テニスの不正行為を監視する第三者機関「ITIA」は現地10日、スペインの男子テニス選手アーロン・コルテス(29歳)に15年間の出場資格停止処分を科したことを発表した。

 ITIAによると、コルテスは20歳代前半だった「2016年から2018年にかけて、テニスの大会結果の捏造、それによる金銭受領、不正なアプローチの未報告、テニス賭博、ワイルドカード(主催者推薦)を引き換えにした大会関係者への金銭提供など」計35件のテニス腐敗防止プログラム(TACP)違反があったことを認めた。

 これにより、前述した15年間の出場停止処分の他、罰金7万5000ドル(約1150万円)が科せられ、その内5万6250ドル(約862万円)は執行猶予となった。不正行為を早期に発見するため、ITIAは選手や審判など関係者に報告、情報、協力を求めている。

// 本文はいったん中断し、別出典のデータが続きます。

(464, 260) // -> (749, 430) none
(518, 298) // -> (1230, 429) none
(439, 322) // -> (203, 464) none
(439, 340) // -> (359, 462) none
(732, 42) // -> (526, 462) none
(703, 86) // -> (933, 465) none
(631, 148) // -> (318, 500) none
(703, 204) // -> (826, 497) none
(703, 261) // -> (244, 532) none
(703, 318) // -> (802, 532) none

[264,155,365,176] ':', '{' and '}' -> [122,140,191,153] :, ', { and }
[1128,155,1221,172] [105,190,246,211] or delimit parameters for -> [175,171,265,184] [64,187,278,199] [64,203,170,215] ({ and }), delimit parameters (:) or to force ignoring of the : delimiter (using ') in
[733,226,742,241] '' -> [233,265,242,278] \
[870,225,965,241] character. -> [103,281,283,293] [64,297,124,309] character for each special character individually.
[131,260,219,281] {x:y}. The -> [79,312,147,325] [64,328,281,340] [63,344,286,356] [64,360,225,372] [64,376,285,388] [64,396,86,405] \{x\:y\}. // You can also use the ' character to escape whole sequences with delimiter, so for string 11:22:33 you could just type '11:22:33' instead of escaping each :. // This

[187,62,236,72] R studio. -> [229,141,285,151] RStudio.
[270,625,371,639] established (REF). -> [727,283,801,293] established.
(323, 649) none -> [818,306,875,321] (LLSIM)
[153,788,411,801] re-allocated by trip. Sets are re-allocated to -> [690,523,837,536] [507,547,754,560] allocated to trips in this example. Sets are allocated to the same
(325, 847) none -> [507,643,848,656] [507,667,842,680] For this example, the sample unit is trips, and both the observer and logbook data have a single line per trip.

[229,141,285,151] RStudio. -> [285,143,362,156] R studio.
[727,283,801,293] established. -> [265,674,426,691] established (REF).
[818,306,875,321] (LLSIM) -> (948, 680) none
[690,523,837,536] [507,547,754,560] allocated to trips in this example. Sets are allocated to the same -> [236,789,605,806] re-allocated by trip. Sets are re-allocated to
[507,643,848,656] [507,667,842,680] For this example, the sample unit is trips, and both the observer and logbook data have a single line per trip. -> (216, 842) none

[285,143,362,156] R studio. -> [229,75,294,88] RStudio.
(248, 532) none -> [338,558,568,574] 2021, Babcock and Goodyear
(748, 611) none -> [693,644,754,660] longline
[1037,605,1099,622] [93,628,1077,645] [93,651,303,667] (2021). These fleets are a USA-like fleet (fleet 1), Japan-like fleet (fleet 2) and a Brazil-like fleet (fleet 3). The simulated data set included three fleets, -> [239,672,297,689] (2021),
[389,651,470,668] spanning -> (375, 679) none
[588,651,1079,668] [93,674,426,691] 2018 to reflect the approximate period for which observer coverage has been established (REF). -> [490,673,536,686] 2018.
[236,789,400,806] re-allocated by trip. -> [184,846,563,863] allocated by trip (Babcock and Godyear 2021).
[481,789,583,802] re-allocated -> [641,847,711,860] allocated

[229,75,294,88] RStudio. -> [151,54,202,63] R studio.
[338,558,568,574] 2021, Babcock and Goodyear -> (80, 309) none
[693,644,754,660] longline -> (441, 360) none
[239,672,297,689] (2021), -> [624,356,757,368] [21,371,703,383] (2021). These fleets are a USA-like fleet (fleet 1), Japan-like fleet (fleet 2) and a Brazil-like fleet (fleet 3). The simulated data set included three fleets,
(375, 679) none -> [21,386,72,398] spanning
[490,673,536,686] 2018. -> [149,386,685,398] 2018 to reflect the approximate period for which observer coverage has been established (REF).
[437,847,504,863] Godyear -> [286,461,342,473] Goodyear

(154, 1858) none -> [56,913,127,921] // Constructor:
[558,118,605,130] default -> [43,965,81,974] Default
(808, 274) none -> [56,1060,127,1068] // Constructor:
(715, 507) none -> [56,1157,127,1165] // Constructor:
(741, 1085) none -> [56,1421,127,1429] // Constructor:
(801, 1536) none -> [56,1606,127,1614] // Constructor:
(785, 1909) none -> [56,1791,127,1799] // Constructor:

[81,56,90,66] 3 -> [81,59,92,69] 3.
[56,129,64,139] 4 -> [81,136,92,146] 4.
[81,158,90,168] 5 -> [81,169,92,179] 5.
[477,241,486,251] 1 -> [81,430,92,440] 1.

 同選手は、ITTAの調査に全面的に協力し、独立した汚職防止聴聞官による聴聞を受ける権利を放棄、そして合意された制裁を受け入れた。資格停止期間は、2024年3月27日に始まっており、彼が44歳になる2039年3月26日に終了する。
  資格停止期間中、コルテスは、ITIA加盟団体のITF(国際テニス連盟)、ATP(男子プロテニス協会)、WTA(女子プロテニス協会)、テニス・オーストラリア、フランステニス連盟、ウインブルドン、全米テニス協会、または各国協会が公認または認可するテニスイベントでのプレー、コーチング、出席が禁止される。

 なおATP公式サイトによれば、コルテスは1994年生まれで、2017年9月にATPランキングで自己最高の955位を記録。キャリアを通じトーナメントで獲得した賞金総額は、2万1854ドル(約335万円)となっている。

 世界中の試合の進行状況を瞬時に見られる時代となり、ますます拡大するスポーツベッティング(スポーツの試合を対象とした賭博行為)。テニス界でも監視体制を強化しているが、関係者による不正行為や規約違反は後を絶たない。

 今月だけでも、ITIAから「イタリアの競技役員のマヌエル・ギオン氏がTACPの5件の違反により5年6カ月間の出場停止処分」「ペルーのトーナメントディレクターのルイス・ホルナ氏が賭博スポンサー規約違反により6カ月の出場停止処分」の2件が発表されたばかりだった。